[Opening Raw data section]

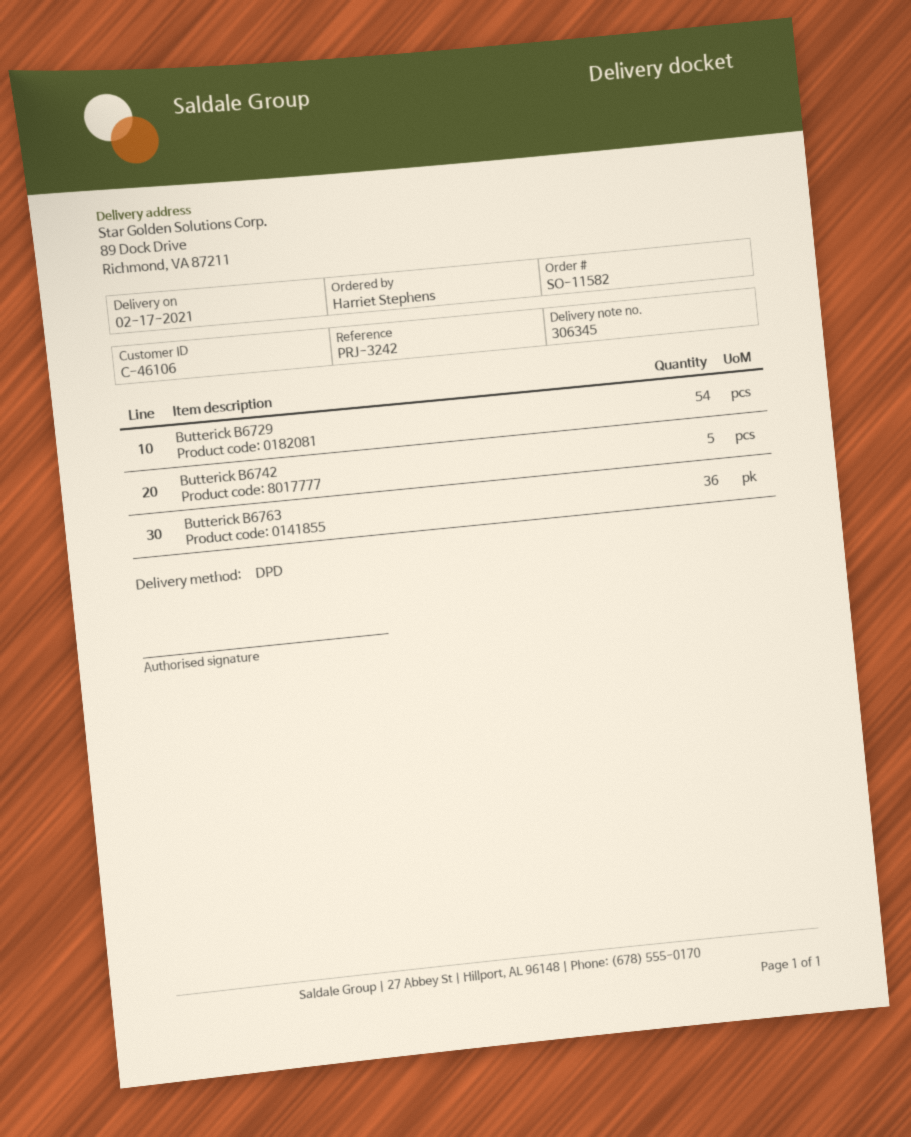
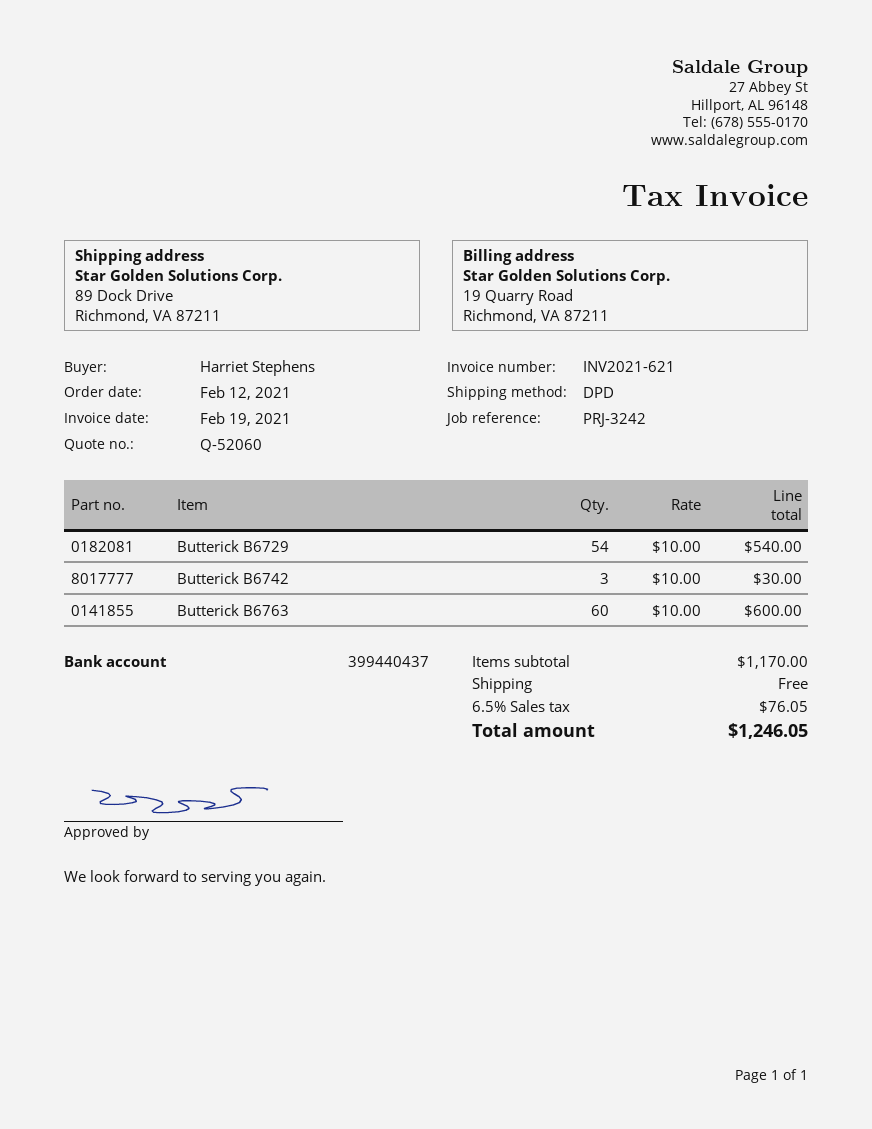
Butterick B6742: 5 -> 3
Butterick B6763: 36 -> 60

[Closing Raw data section]
[Opening Raw data section]

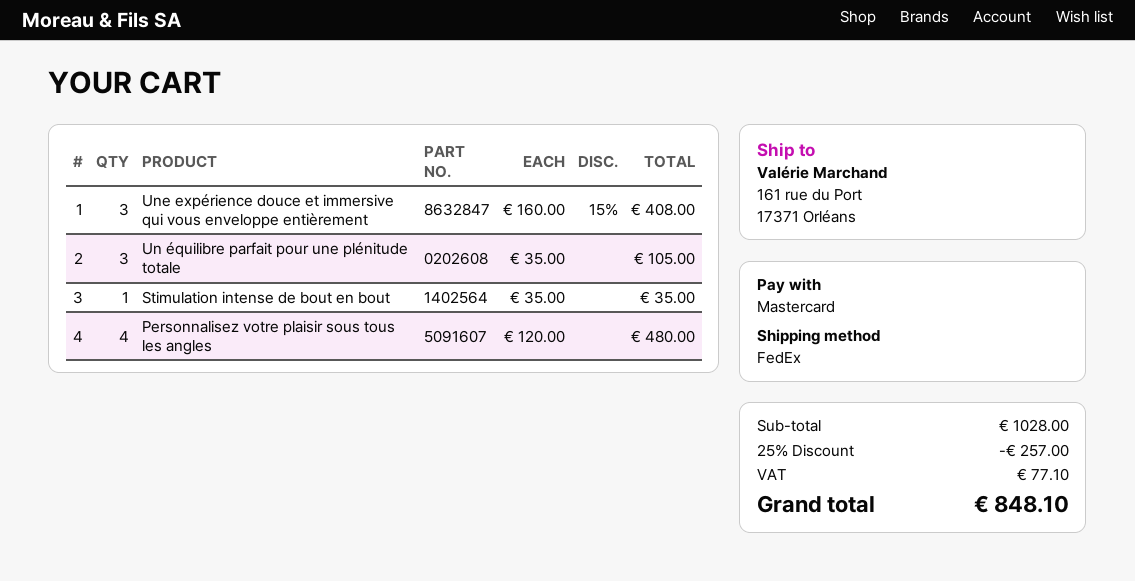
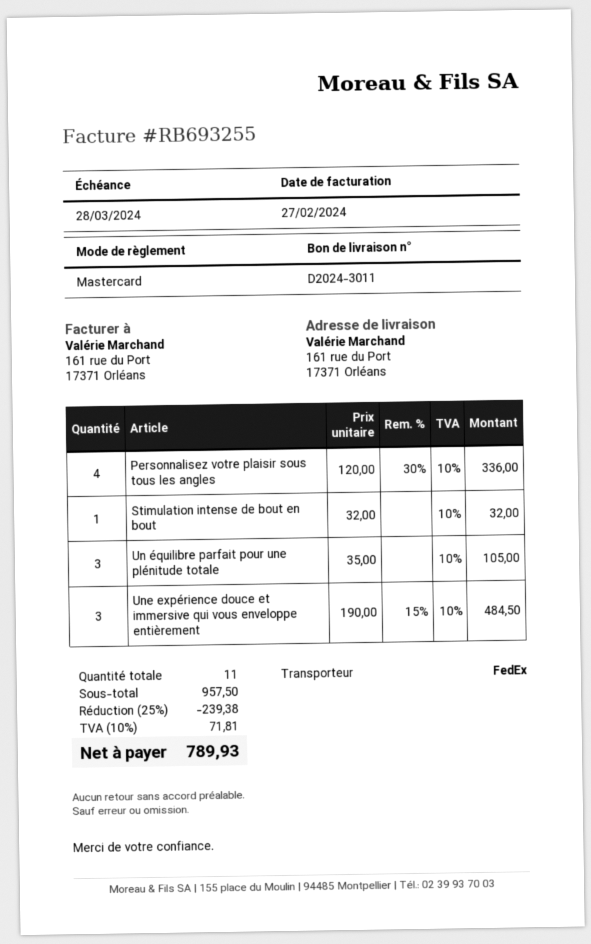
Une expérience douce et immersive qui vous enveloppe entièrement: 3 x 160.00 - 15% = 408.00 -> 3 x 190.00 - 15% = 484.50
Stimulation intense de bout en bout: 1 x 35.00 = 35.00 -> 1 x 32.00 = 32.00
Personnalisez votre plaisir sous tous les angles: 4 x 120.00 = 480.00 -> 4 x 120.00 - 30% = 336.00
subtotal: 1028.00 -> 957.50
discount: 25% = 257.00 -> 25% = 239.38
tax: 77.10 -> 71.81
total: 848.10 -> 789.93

[Closing Raw data section]
[Opening Raw data section]

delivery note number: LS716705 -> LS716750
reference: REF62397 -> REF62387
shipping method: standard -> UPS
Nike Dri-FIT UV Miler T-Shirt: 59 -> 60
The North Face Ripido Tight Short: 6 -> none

[Closing Raw data section]

Whenever "Butterick" occurs in a line of the entries, copy that line.

Butterick B6742: 5 -> 3
Butterick B6763: 36 -> 60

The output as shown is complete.